Cyberhit auf Staats-Register
Ein unbekanntes Hacker-Kollektiv hat in der Nacht auf den 30. Juli 2026 das staatliche Verzeichnis der wirtschaftlich berechtigten Personen (VwbP) geknackt und Data-Copies von rund 31’000 Rechtsträgern gezogen. Nachdem dem Amt für Justiz Unregelmässigkeiten auffielen, ging das System sofort offline. Die Regierung aktivierte einen Krisenstab unter Regierungschefin Brigitte Haas und Justizminister Emanuel Schädler. Das VwbP läuft seit 2021 und erfüllt die 5. EU-Geldwäschereirichtlinie gegen Geldwäsche und Terrorismusfinanzierung.
Bankenverband: Big Deal, aber Banksafe bleibt zu
Der Liechtensteinische Bankenverband nennt klare Vibes: «Der Umfang des Vorfalls ist erheblich und darf nicht relativiert werden». Gefordert werden vollständige Aufklärung, transparente Kommunikation und «wirksame Konsequenzen». Gleichzeitig wird ein Hard Cut gezogen: «Die Sicherheit der Kundengelder und der Bankdienstleistungen sowie die Bankkundendaten sind vom Vorfall nicht betroffen.» Kontostände, Transaktionen oder Wertschriften seien gar nicht im VwbP.

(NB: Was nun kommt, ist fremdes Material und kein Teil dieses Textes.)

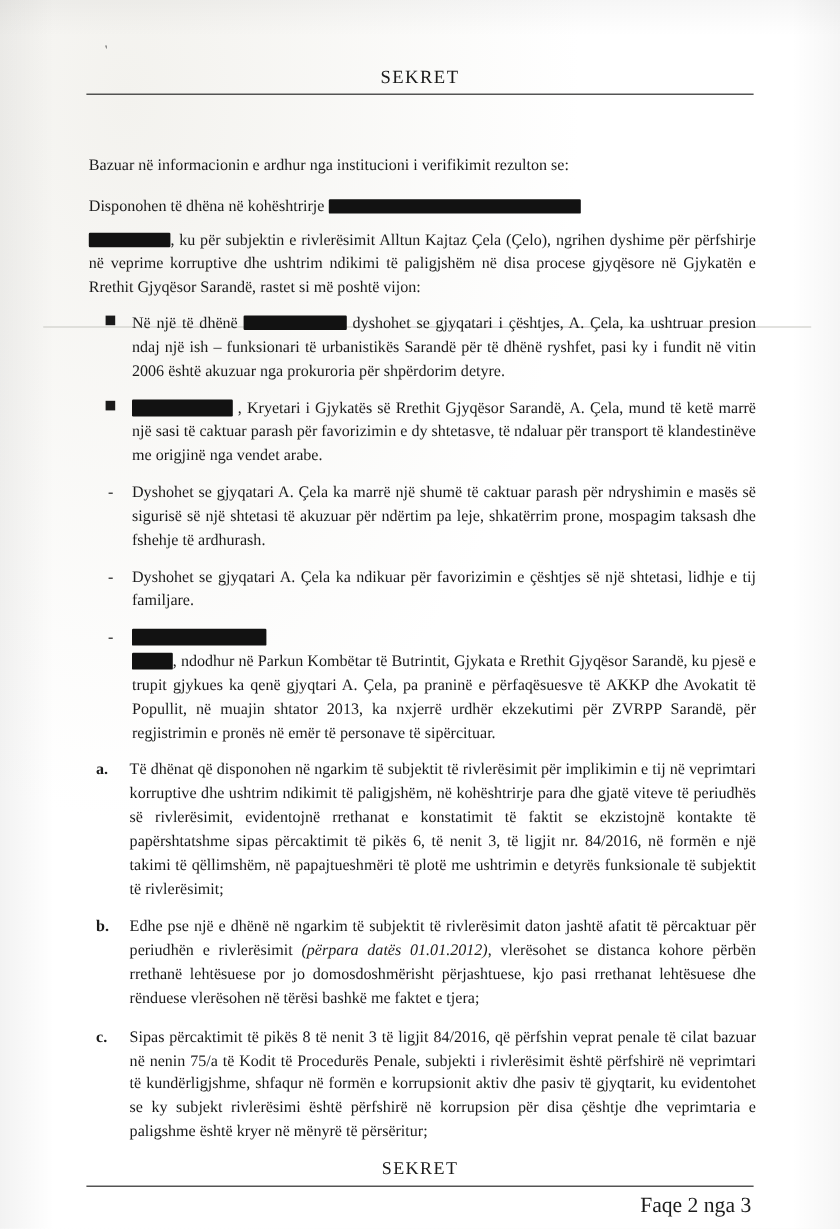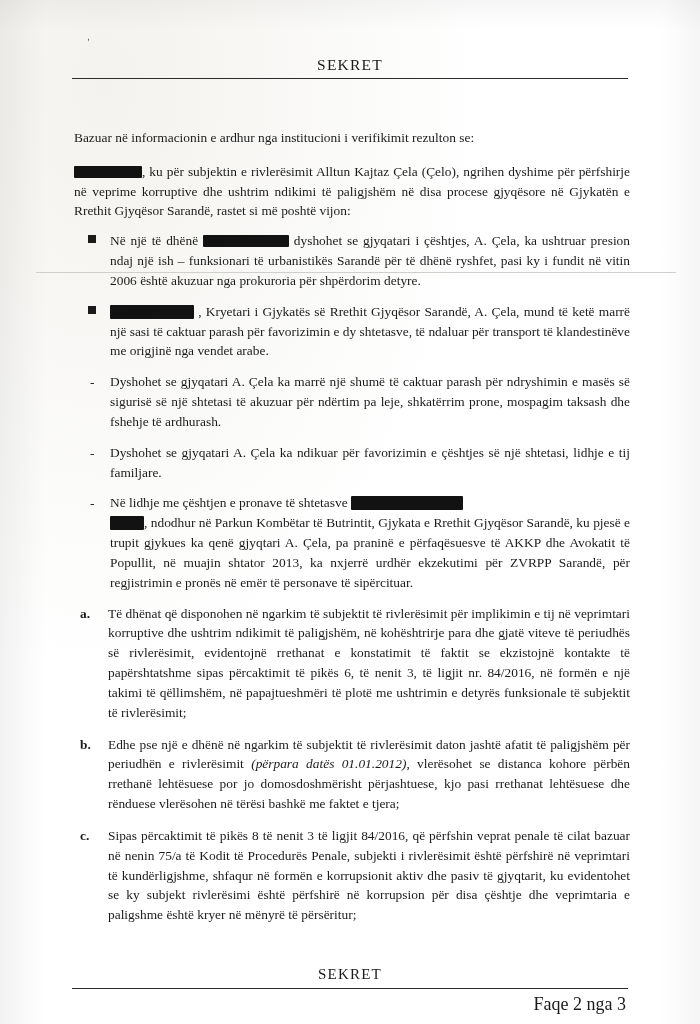"Disponohen të dhëna në kohështrirje" p.para-dispo { html: none -> <p> <span>Disponohen të dhëna në kohështrirje</span> <span></span> </p> }
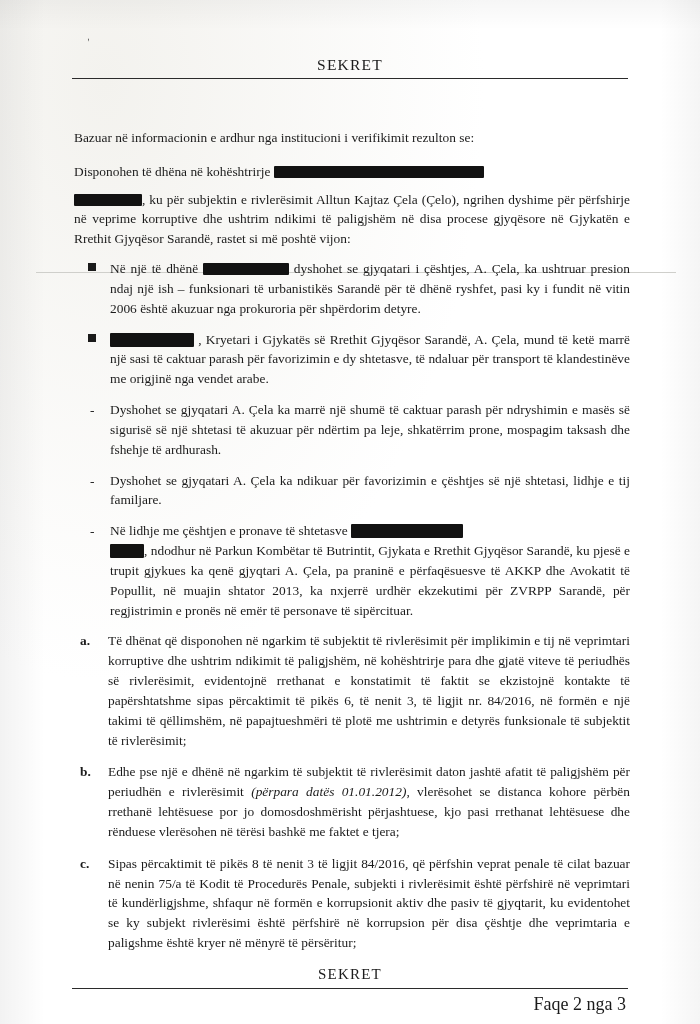"Në lidhje me çështjen e" span { html: <span>Në lidhje me çështjen e pronave të shtetasve</span> -> none }
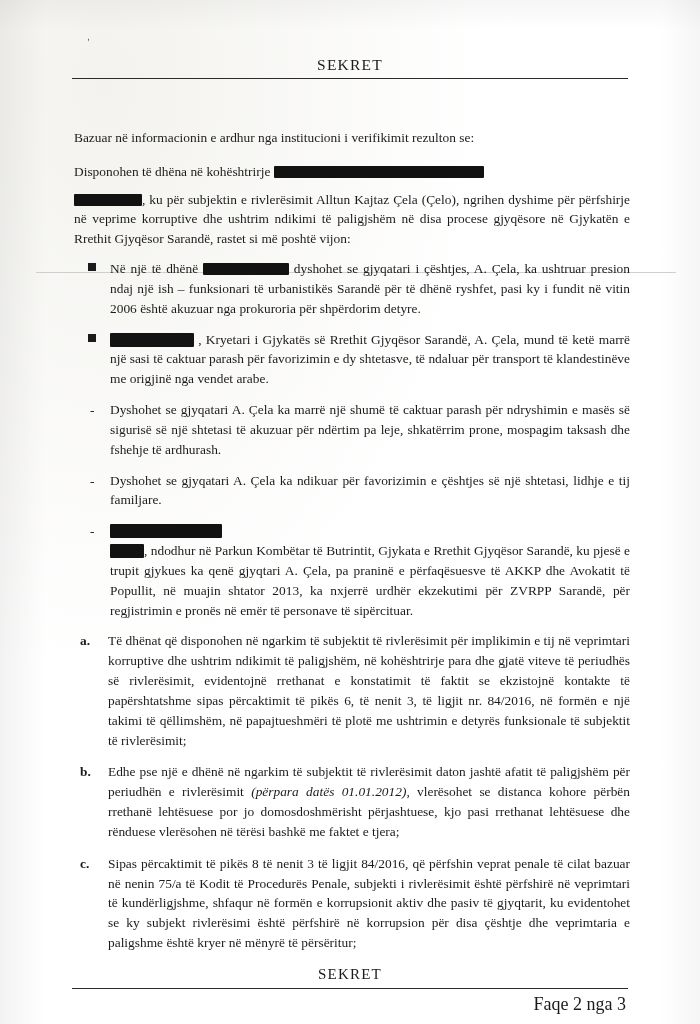"Edhe pse një e dhënë" span { text: paligjshëm -> përcaktuar }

Treuhandkammer im Support-Modus
Auch die Treuhandkammer sieht den Cybervorfall als serious und ist im engen Austausch mit den Behörden. Fokus: Members supporten, damit mögliche Auswirkungen auf die Kundschaft schnell gecheckt werden. Für ein abschliessendes Urteil werden die laufenden Ermittlungen abgewartet.